PROVIDED RECORDS START

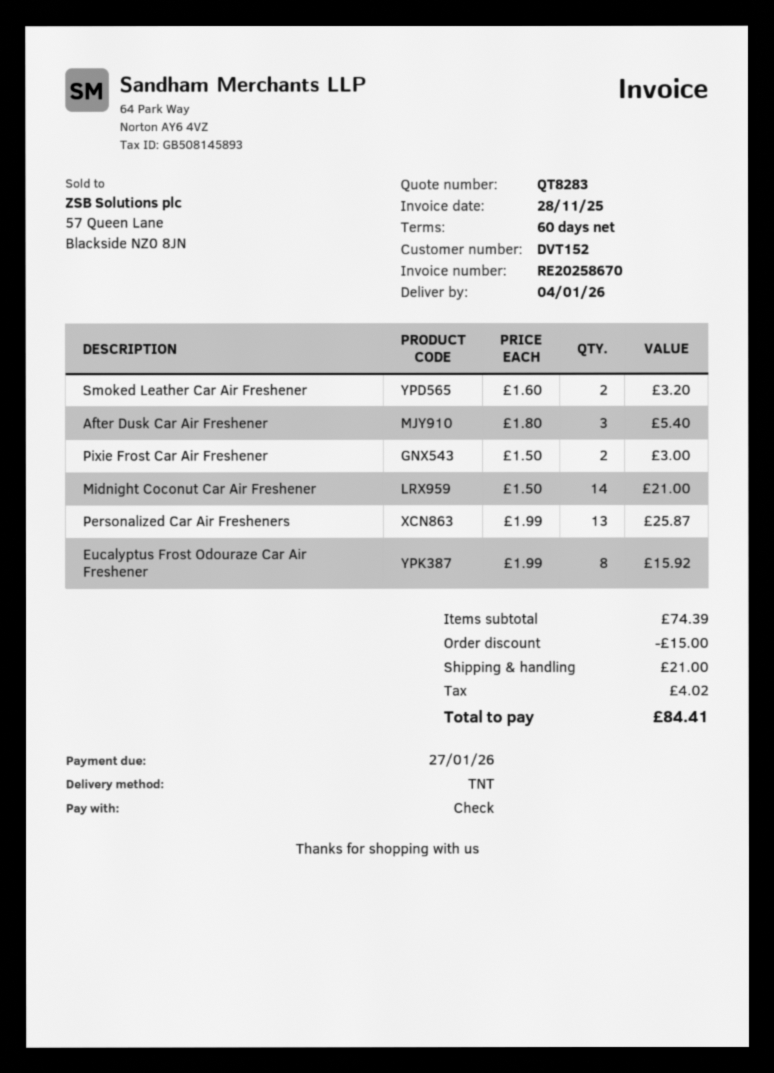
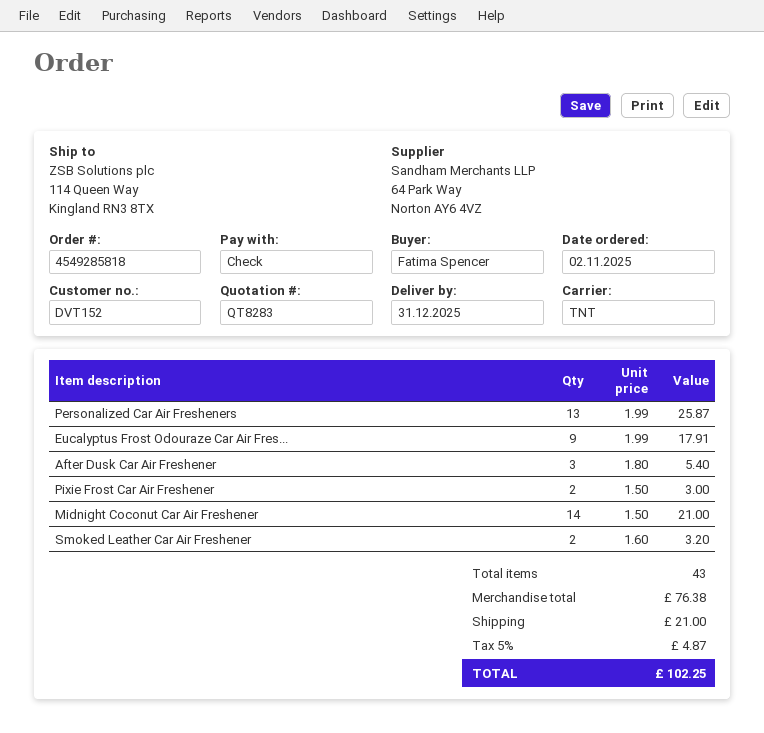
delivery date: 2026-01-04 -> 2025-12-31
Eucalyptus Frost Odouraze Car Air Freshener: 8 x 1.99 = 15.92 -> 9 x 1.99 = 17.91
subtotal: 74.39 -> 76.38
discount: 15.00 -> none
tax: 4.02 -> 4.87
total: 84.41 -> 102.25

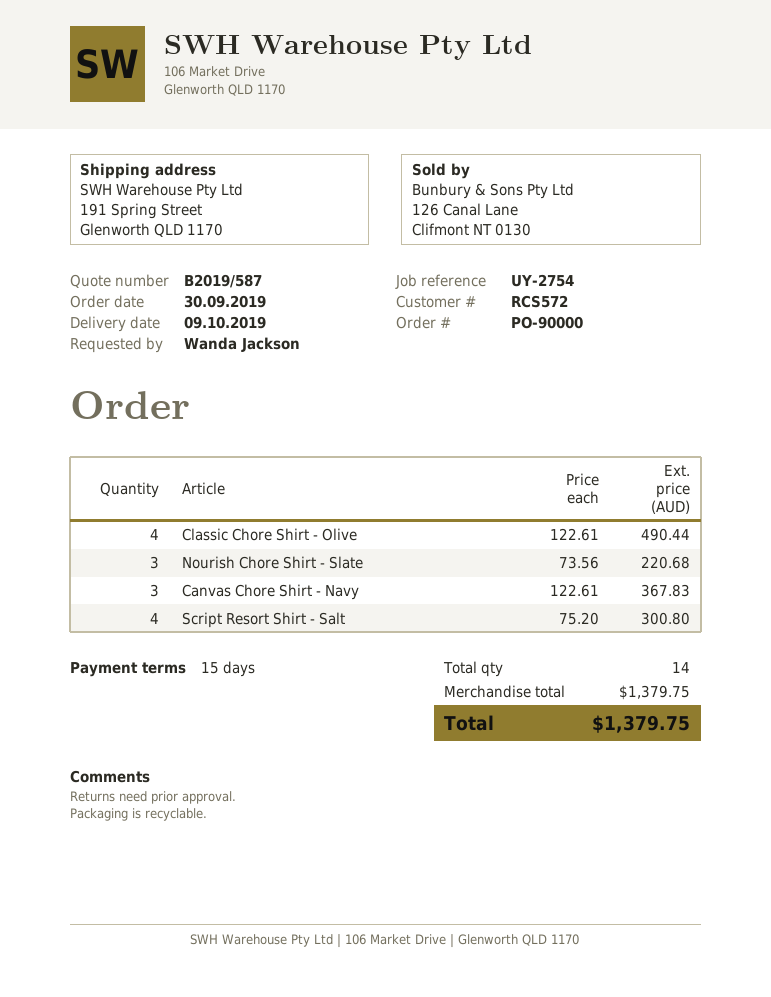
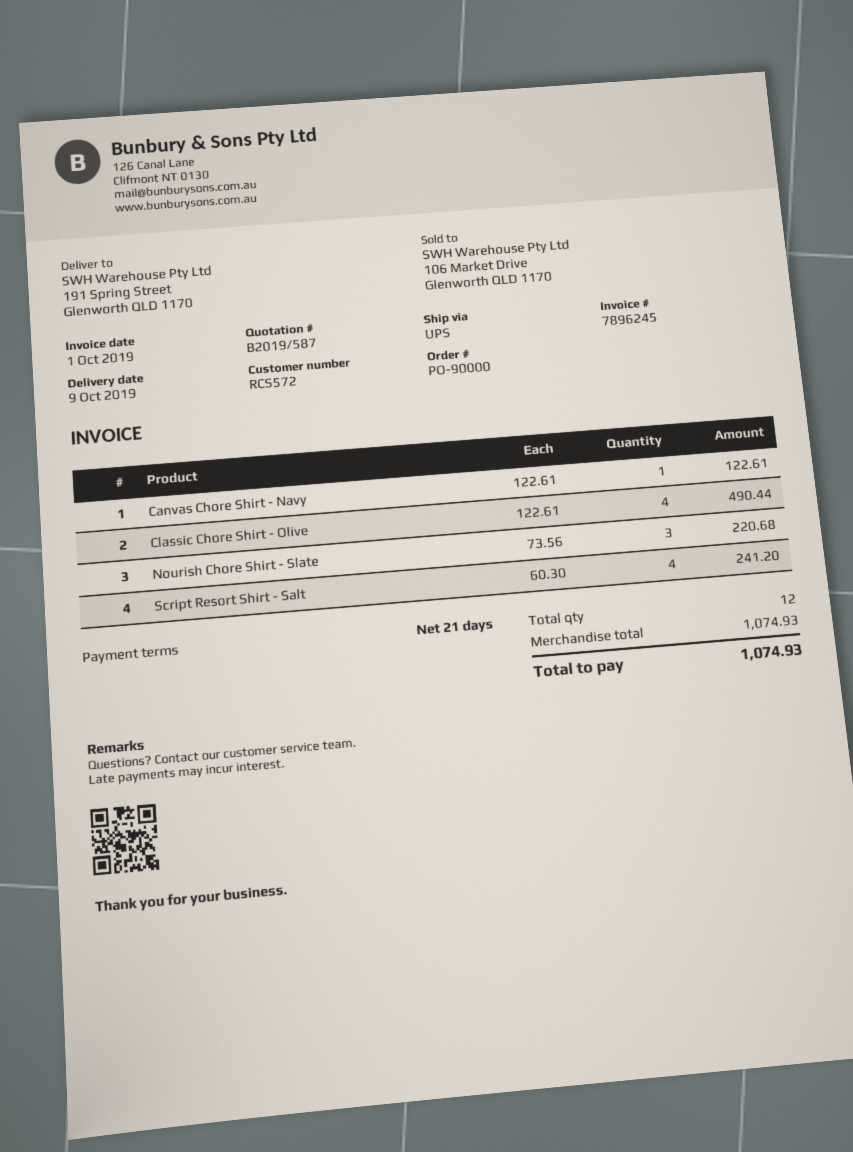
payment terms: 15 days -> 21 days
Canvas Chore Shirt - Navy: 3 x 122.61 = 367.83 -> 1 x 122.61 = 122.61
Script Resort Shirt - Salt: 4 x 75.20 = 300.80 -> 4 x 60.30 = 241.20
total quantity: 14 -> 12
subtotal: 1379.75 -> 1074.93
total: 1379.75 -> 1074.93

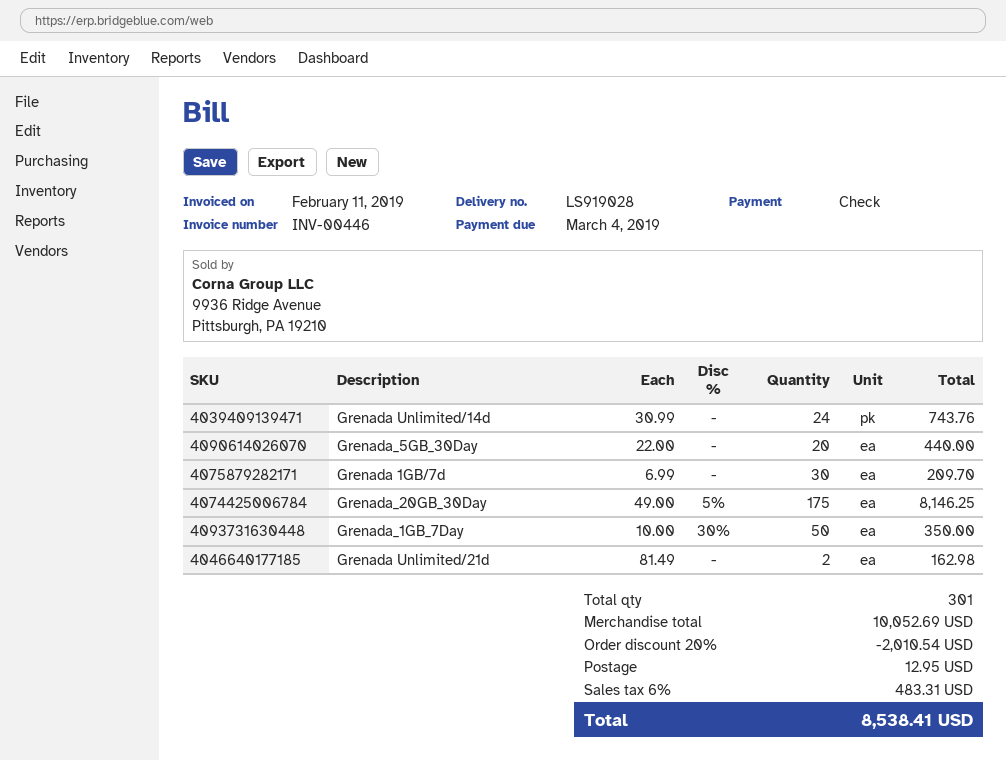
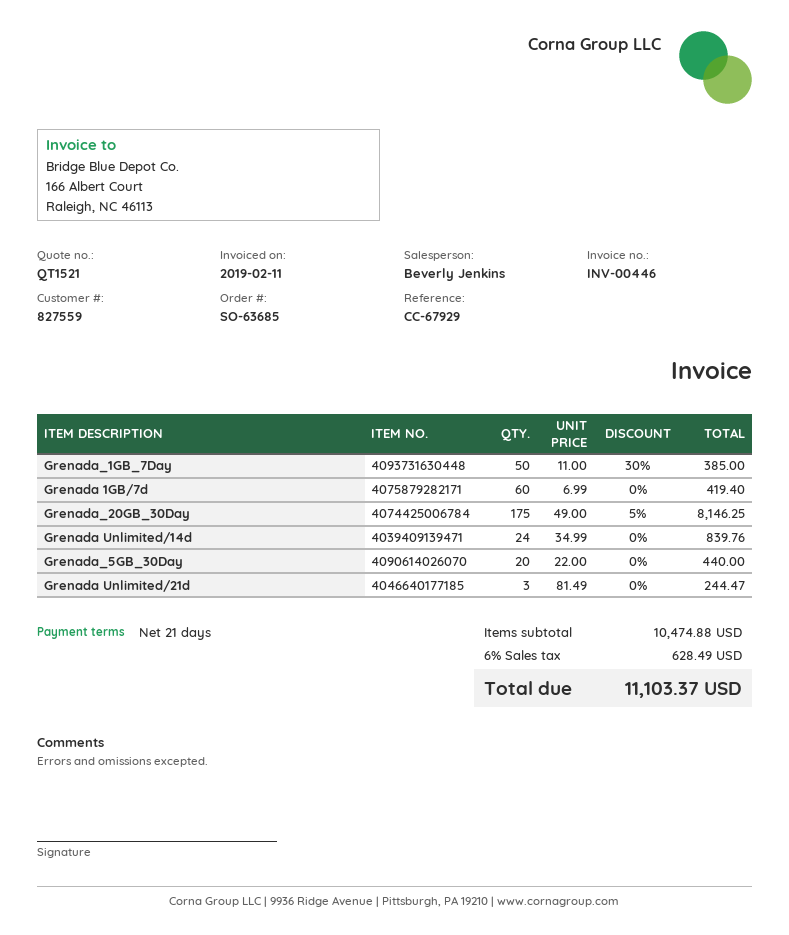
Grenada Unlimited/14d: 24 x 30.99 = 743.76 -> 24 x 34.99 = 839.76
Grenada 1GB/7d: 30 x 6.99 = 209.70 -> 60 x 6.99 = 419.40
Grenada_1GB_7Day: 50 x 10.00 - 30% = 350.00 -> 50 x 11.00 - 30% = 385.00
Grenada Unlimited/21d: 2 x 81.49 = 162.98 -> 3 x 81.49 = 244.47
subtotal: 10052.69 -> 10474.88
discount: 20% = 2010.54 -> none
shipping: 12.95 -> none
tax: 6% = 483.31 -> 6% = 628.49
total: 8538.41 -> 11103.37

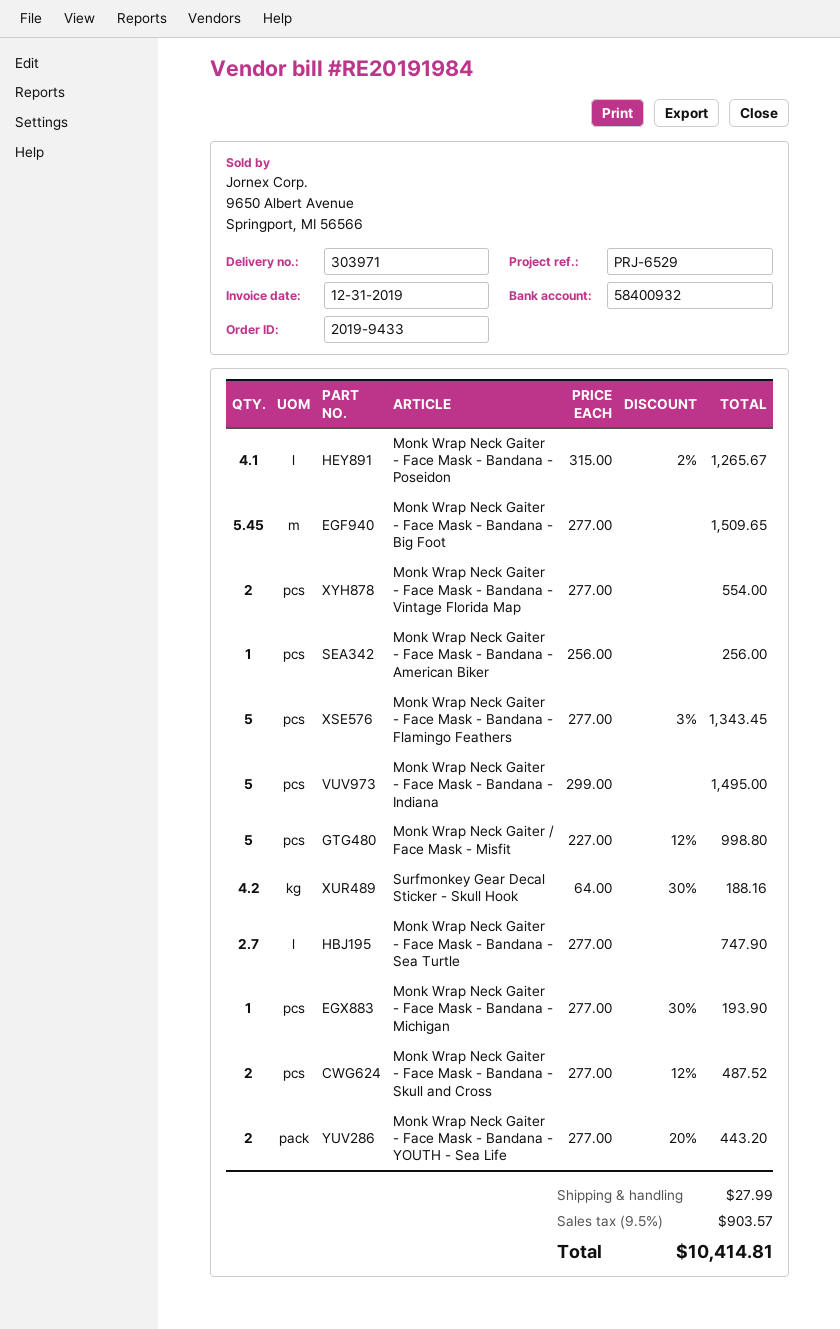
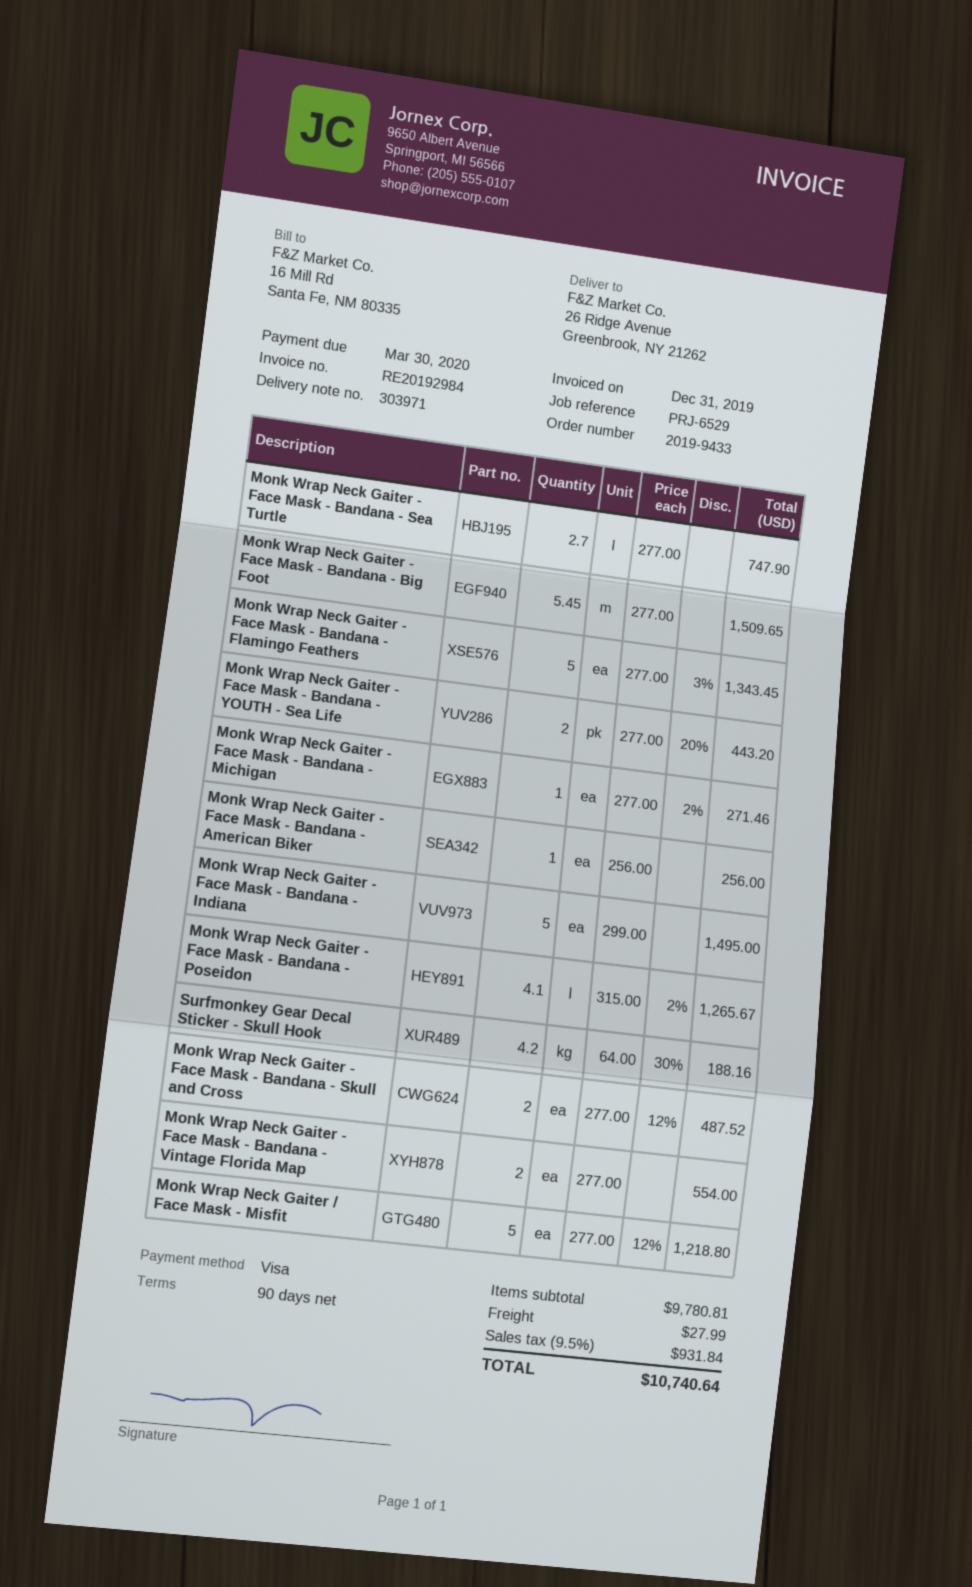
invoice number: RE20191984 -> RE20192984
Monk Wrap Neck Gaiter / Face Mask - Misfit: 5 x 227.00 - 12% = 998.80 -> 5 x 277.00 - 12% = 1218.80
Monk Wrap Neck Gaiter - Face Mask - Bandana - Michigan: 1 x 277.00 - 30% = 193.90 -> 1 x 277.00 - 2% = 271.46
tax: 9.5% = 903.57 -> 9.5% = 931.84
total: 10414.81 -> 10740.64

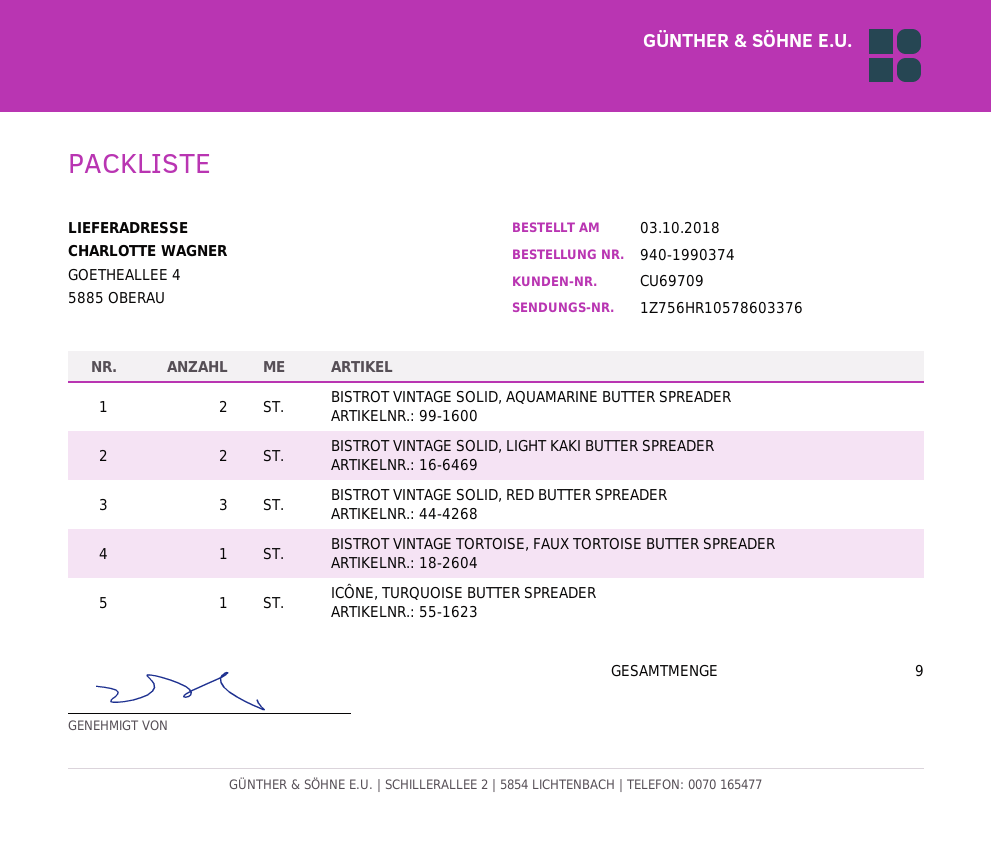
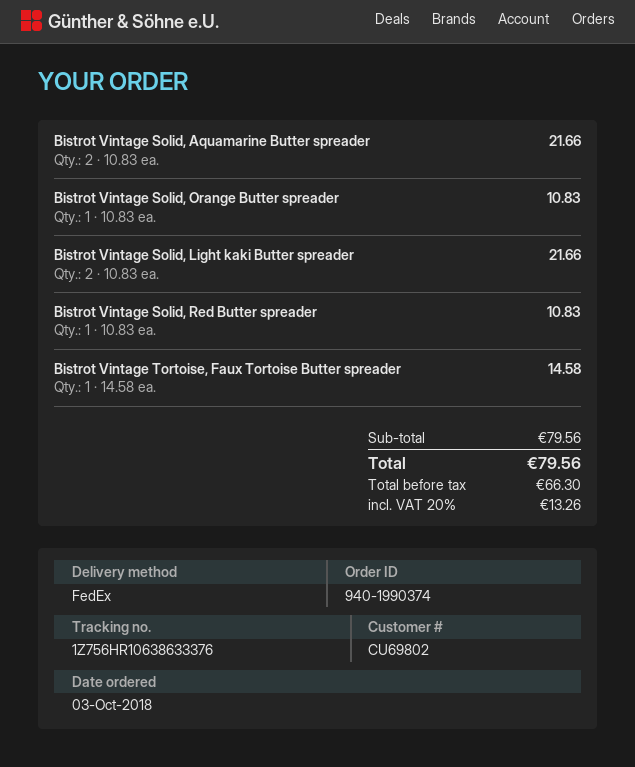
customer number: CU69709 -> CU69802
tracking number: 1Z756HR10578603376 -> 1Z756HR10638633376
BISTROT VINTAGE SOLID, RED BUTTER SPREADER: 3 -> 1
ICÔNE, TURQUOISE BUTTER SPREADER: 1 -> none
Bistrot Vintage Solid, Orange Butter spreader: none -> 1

PROVIDED RECORDS END

- WHAT TO WORK ON -
Reproduce nothing but the lines running from the line with "Monk Wrap Neck Gaiter /" through the end of the records, keeping both end lines and dropping the pictures.

- TASK ANSWER -
Monk Wrap Neck Gaiter / Face Mask - Misfit: 5 x 227.00 - 12% = 998.80 -> 5 x 277.00 - 12% = 1218.80
Monk Wrap Neck Gaiter - Face Mask - Bandana - Michigan: 1 x 277.00 - 30% = 193.90 -> 1 x 277.00 - 2% = 271.46
tax: 9.5% = 903.57 -> 9.5% = 931.84
total: 10414.81 -> 10740.64

customer number: CU69709 -> CU69802
tracking number: 1Z756HR10578603376 -> 1Z756HR10638633376
BISTROT VINTAGE SOLID, RED BUTTER SPREADER: 3 -> 1
ICÔNE, TURQUOISE BUTTER SPREADER: 1 -> none
Bistrot Vintage Solid, Orange Butter spreader: none -> 1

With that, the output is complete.